The Amazing Meeting 2014

Like it? Share it!

Sign up for news and updates!






Enter word seen below
Visually impaired? Click here to have an audio challenge played.  You will then need to enter the code that is spelled out.
Change image

CAPTCHA image
Please leave this field empty

Login Form



Last Week In Science Based Medicine PDF Print E-mail
Swift
Written by Harriet Hall   

Here is a recap of the stories that appeared last week at Science-Based Medicine, a multi-author skeptical blog that separates the science from the woo-woo in medicine.

 

“Integrative oncology”: The Trojan horse that is quackademic medicine infiltrates ASCO (David Gorski)
At the American Society of Clinical Oncology (ASCO) meeting in Chicago there was a session on Integrative Oncology. The speakers misleadingly claimed that acupuncture and mind-body medicine are evidence-based, and they tried to rebrand things like exercise and nutrition as “integrative” when they actually belong to mainstream medicine.
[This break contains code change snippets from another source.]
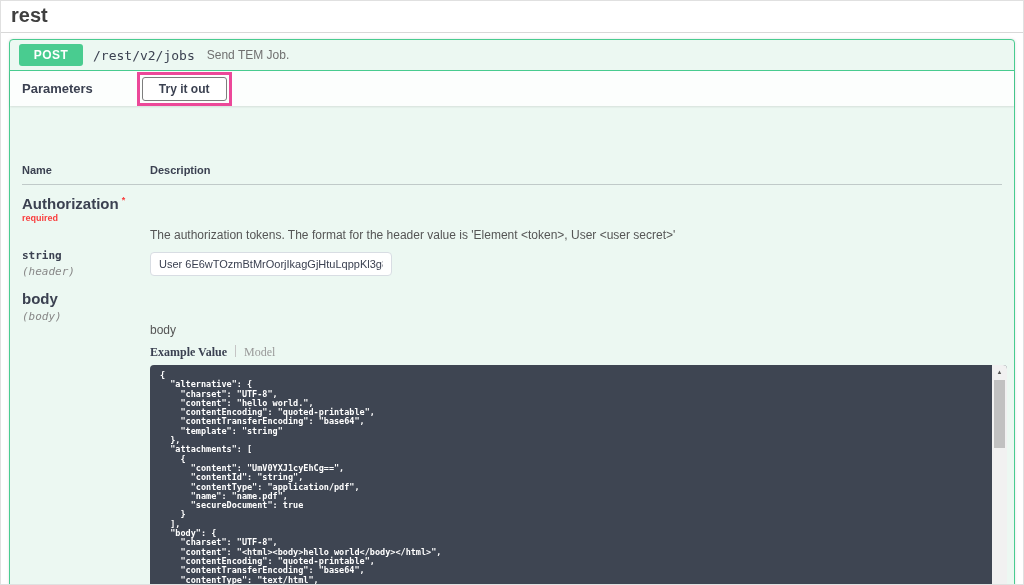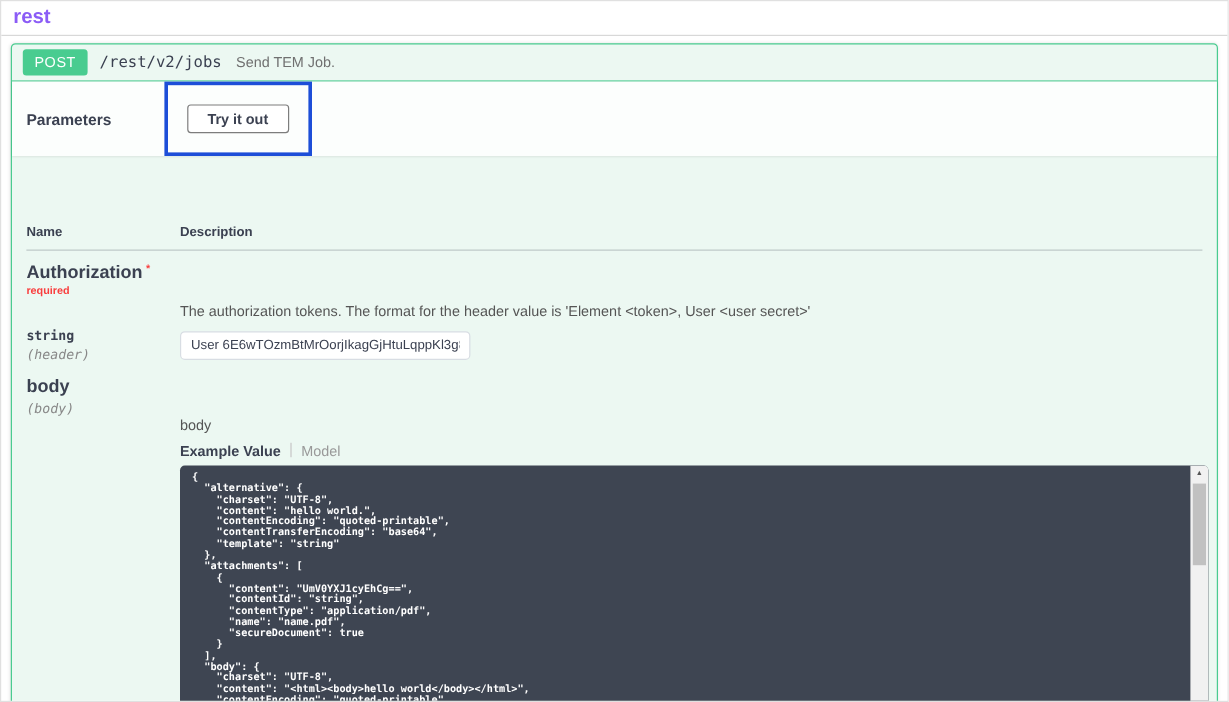--- a/index.html
+++ b/index.html
@@ -14,7 +14,7 @@
   }
   .page-title {
     margin: 3px 0 0 10px;
-    font-size: 17px; font-weight: bold; color: #8b5cf6;
+    font-size: 20px; font-weight: bold; color: #404040;
   }
   .top-divider { border: none; border-top: 1px solid #d8d8d8; margin-top: 5px; }
 

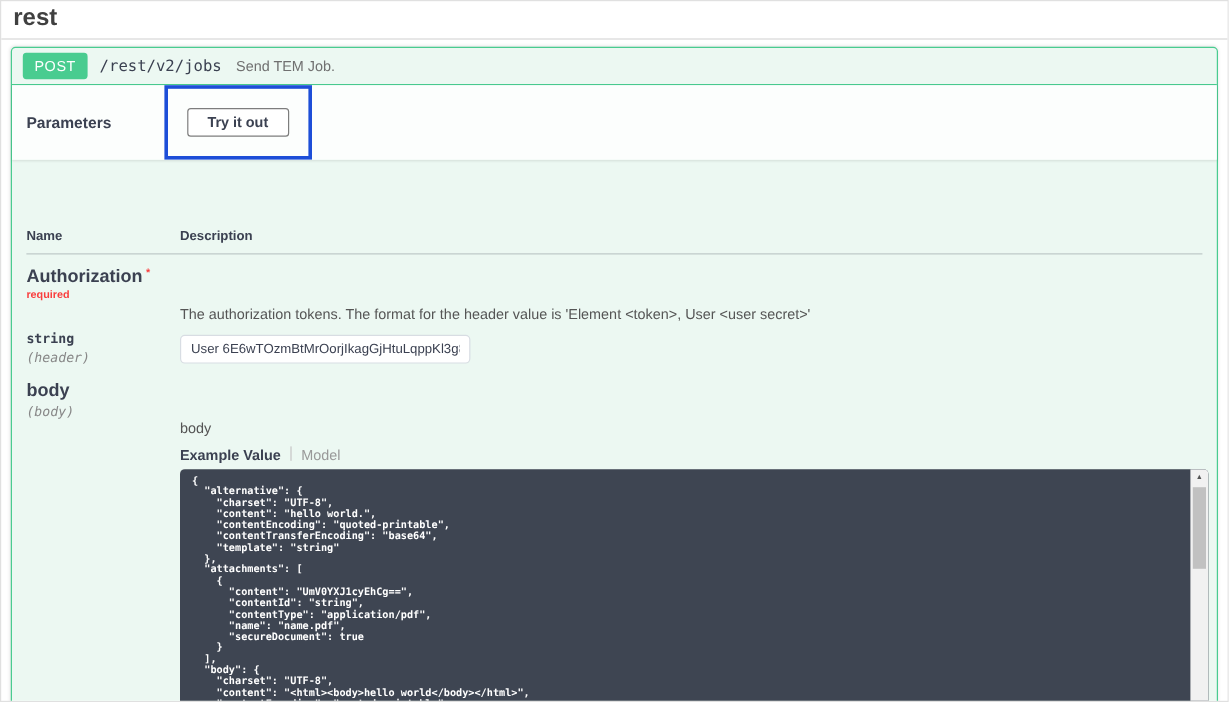--- a/index.html
+++ b/index.html
@@ -32,9 +32,9 @@
     cursor: pointer;
   }
   .method-badge {
-    width: 54px; padding: 4px 0;
+    width: 64px; padding: 4px 0;
     background: #49cc90; color: #fff;
-    font-size: 12px; font-weight: normal; text-align: center;
+    font-size: 12px; font-weight: bold; text-align: center;
     border-radius: 3px; letter-spacing: .5px;
   }
   .endpoint-path {

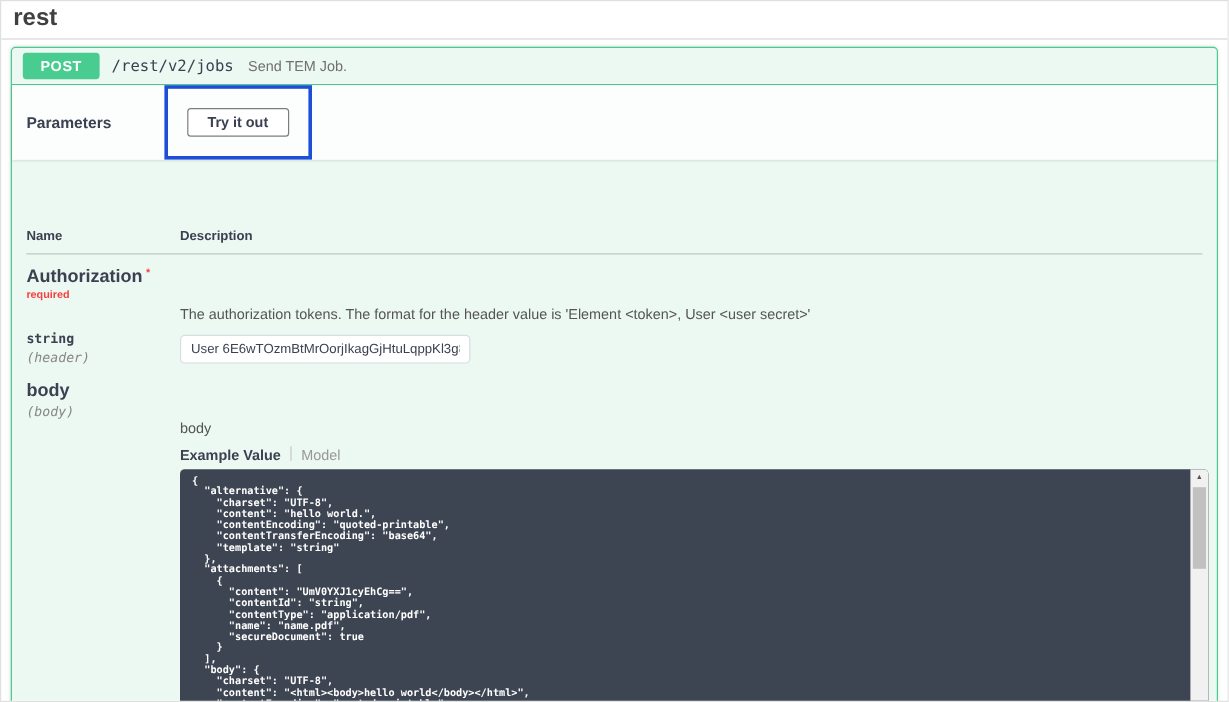--- a/index.html
+++ b/index.html
@@ -53,7 +53,7 @@
     gap: 44px;
   }
   .section-title { font-size: 13px; font-weight: bold; color: #3b4151; }
-  .tryout-highlight { border: 3px solid #1d4ed8; padding: 16px; background: transparent; }
+  .tryout-highlight { border: 3px solid #ec4899; padding: 2px; background: transparent; }
   .tryout-btn {
     background: #fff; border: 1px solid #7d7d7d; border-radius: 3px;
     font-family: "Liberation Sans", sans-serif;

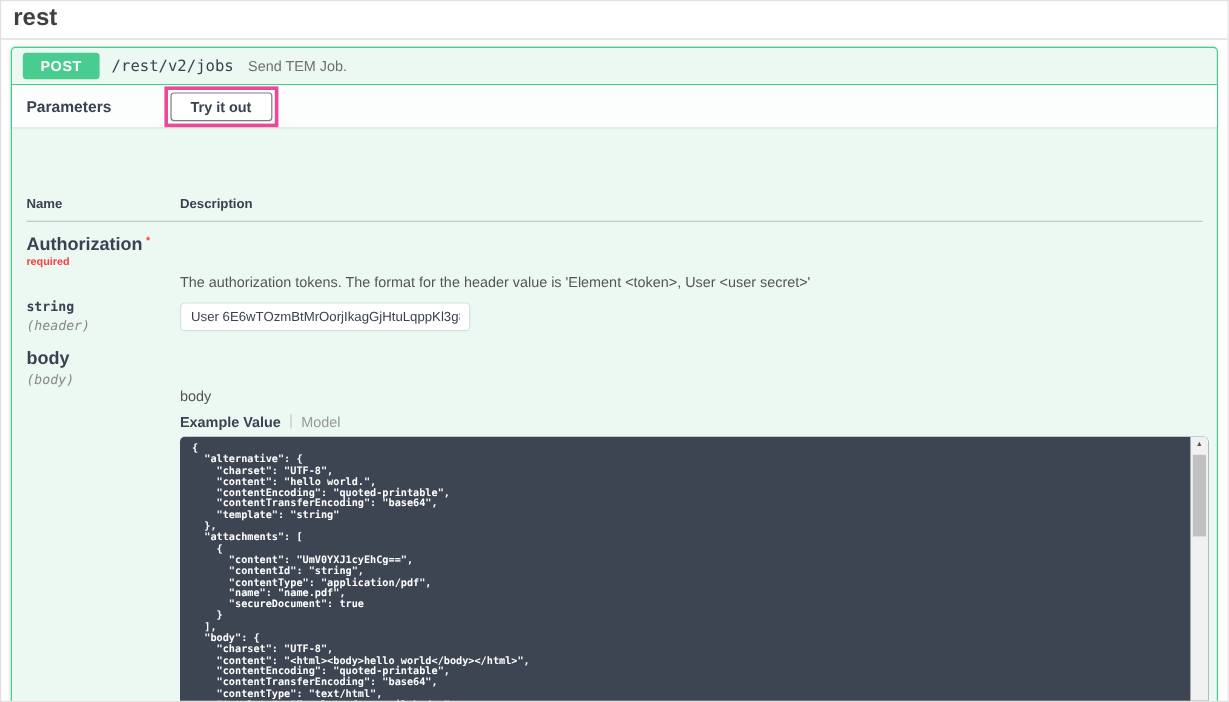--- a/index.html
+++ b/index.html
@@ -99,7 +99,7 @@
   }
 
   .body-row { margin-top: 12px; }
-  .tabs { display: flex; align-items: flex-start; margin-top: 8px; }
+  .tabs { display: flex; align-items: flex-start; margin-top: 8px; font-family: Liberation Serif, serif; }
   .tab-example { font-size: 12px; font-weight: bold; color: #3b4151; cursor: pointer; }
   .tab-sep { width: 1px; height: 12px; background: #c5c5c5; margin: 0 8px; }
   .tab-model { font-size: 12px; color: #999; cursor: pointer; }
Although they gave lip service to identifying and avoiding quackery, they demonstrated that oncology has been infiltrated by quackademic medicine. 
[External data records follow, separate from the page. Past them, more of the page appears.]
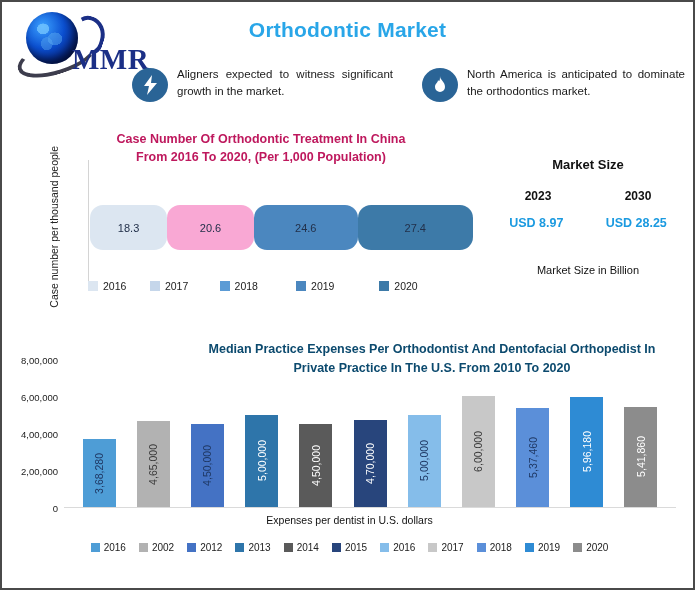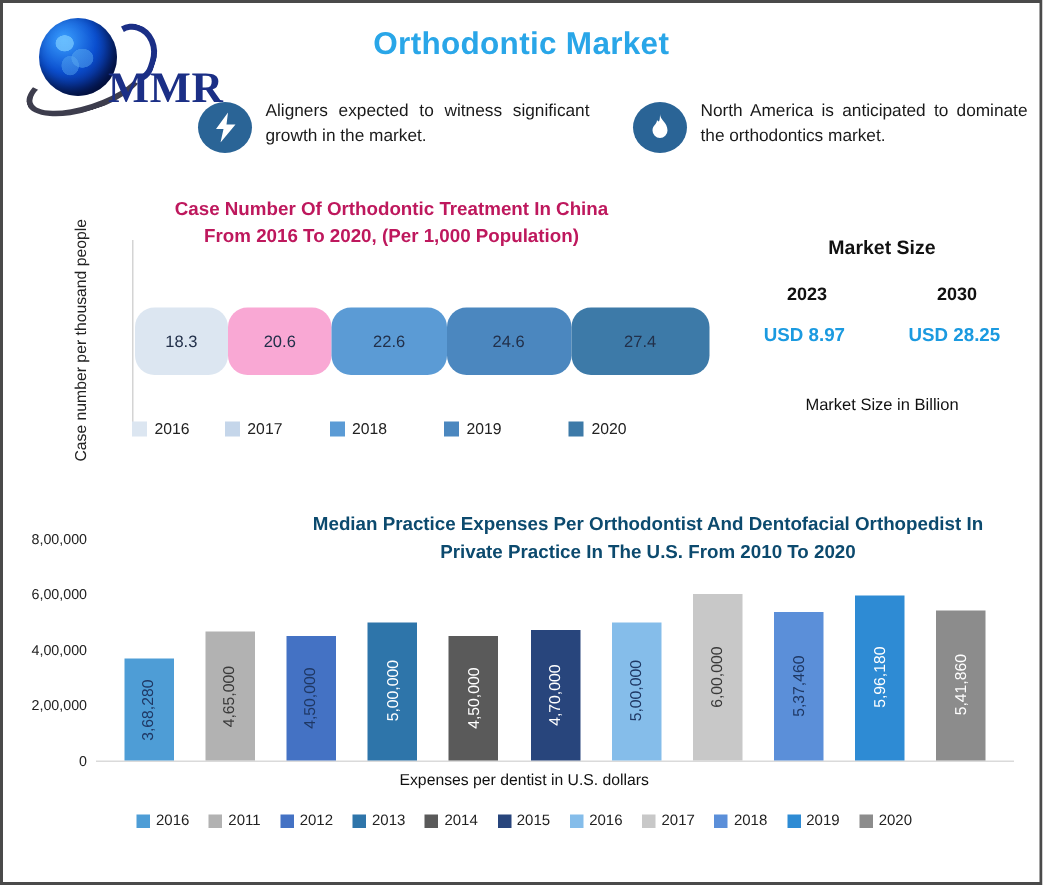--- a/index.html
+++ b/index.html
@@ -141,9 +141,6 @@
           <div class="seg" style="flex: 20.6 0 0px; background: #f9a8d4;">
             <span>20.6</span>
           </div>
-          <div class="seg" style="flex: 22.6 0 0px; background: rgb(91, 155, 213);">
-            <span>22.6</span>
-          </div>
           <div class="seg" style="flex: 24.6 0 0px; background: rgb(75, 135, 191);">
             <span>24.6</span>
           </div>

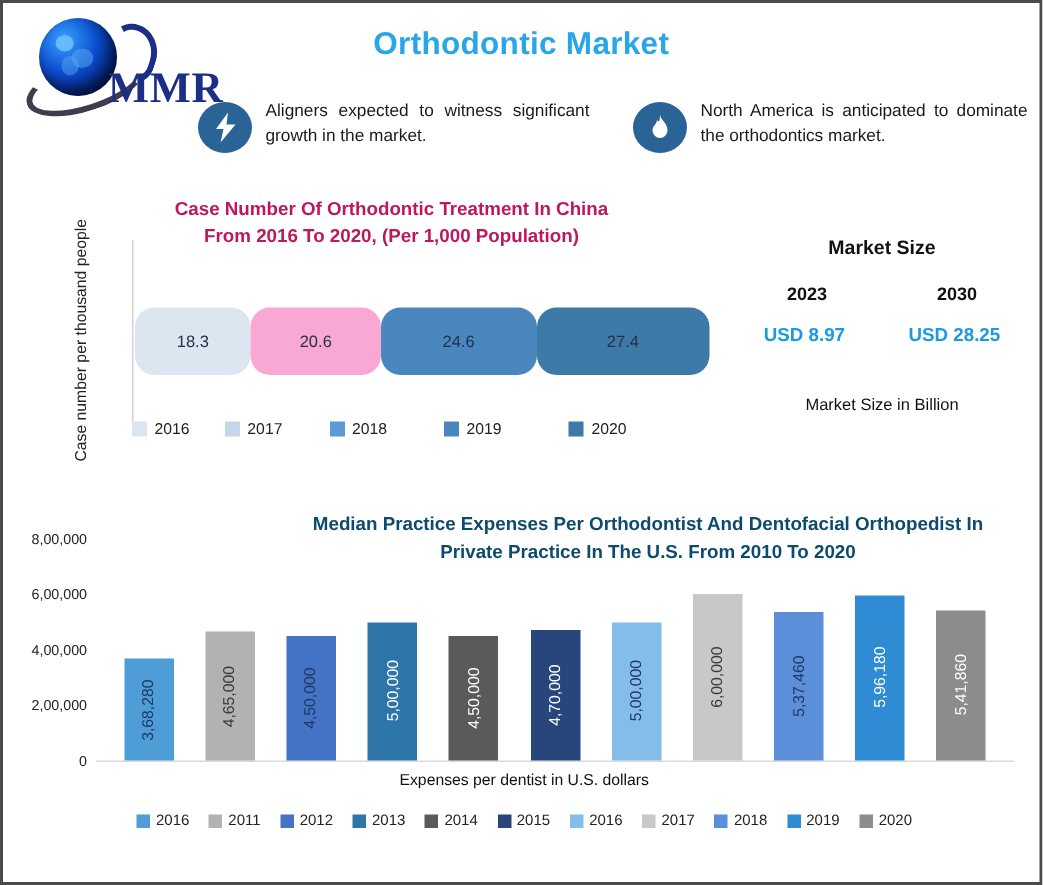--- a/index.html
+++ b/index.html
@@ -266,7 +266,7 @@
         </div>
         <div class="li">
           <span class="sw" style="background: rgb(178, 178, 178);"></span>
-          <span>2011</span>
+          <span>2002</span>
         </div>
         <div class="li">
           <span class="sw" style="background: rgb(68, 114, 196);"></span>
Macular Degeneration and AREDS 2 Supplements (Harriet Hall)
Diet supplements based on the two AREDS trials are being sold to treat age-related macular degeneration (AMD), a leading cause of blindness.  There is some evidence that supplements can slow the progression of moderate-to-advanced AMD, but the effect size is small and the studies have not been replicated. There is no evidence that supplements advertised to “promote eye health” can prevent AMD or slow its progression in the early stages, and the possibility that they might cause harm has not been ruled out.

Prolotherapy (Steven Novella)
Prolotherapy is the injection of irritating substances into areas of musculoskeletal pain to provoke a healing response. Preliminary clinical research shows symptomatic improvement but no change in objective outcomes; it is compatible with the hypothesis that there is no specific effect from prolotherapy. Caution is advised pending more definitive research. 

Reiki: Fraudulent Misrepresentation (Jann Bellamy)
The Cleveland Clinic offers reiki and advertises that it provides specific health benefits through its effects on the patient’s “energy.” They provide false information to induce patients to purchase reiki treatmens. If a patient sued them for fraudulent misrepresentation, he should win his case.  

Astrology, Alchemy, ESP and Reiki. One of These Is Not Like The Other (Mark Crislip)
The American public believes in a lot of things that are pure bunkum, from astrology to ESP. Reiki is made-up nonsense with no basis in physical reality and zero quality studies to demonstrate any efficacy beyond placebo effects, yet some 60 hospitals and institutions offer it.  Even if it doesn’t amount to fraud, the institutionalizing of magical therapies outside of Hogwarts is surely unethical.

Trackback(0)
Comments (1)Add Comment
Cơm văn phòng, Chủ tiệm phá sản vì cơm văn phòng
written by Trần Khoa, July 02, 2014
http://www.wn.com.vn/products/...phong.html
report abuse
vote down
vote up
Votes: +1

Write comment
This content has been locked. You can no longer post any comment.
You must be logged in to post a comment. Please register if you do not have an account yet.